Exercise goal: Exact wording is required: give all the records again, minus the pictures.

============

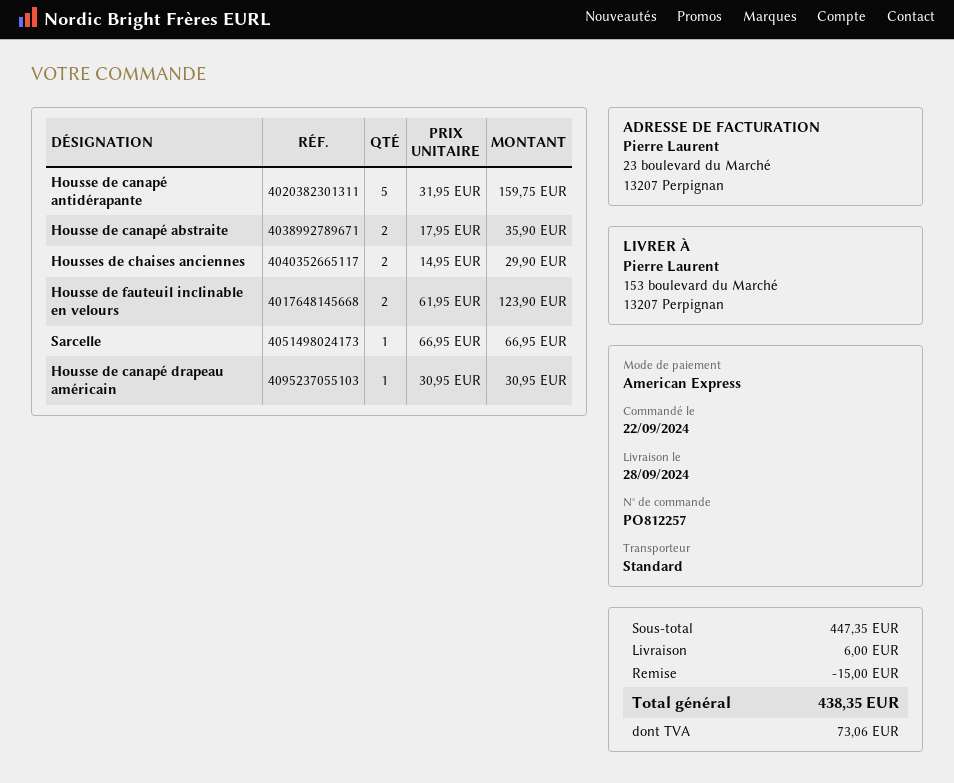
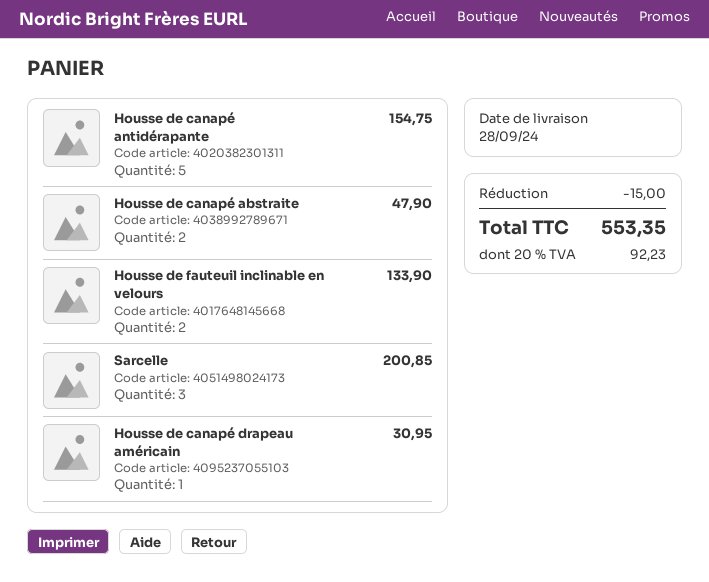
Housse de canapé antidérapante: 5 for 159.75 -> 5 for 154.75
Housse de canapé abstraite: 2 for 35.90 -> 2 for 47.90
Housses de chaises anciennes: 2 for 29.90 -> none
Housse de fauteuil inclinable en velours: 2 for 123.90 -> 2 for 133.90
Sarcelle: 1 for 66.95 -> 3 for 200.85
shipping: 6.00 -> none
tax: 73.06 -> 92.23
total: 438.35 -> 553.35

============

Reply:
Housse de canapé antidérapante: 5 for 159.75 -> 5 for 154.75
Housse de canapé abstraite: 2 for 35.90 -> 2 for 47.90
Housses de chaises anciennes: 2 for 29.90 -> none
Housse de fauteuil inclinable en velours: 2 for 123.90 -> 2 for 133.90
Sarcelle: 1 for 66.95 -> 3 for 200.85
shipping: 6.00 -> none
tax: 73.06 -> 92.23
total: 438.35 -> 553.35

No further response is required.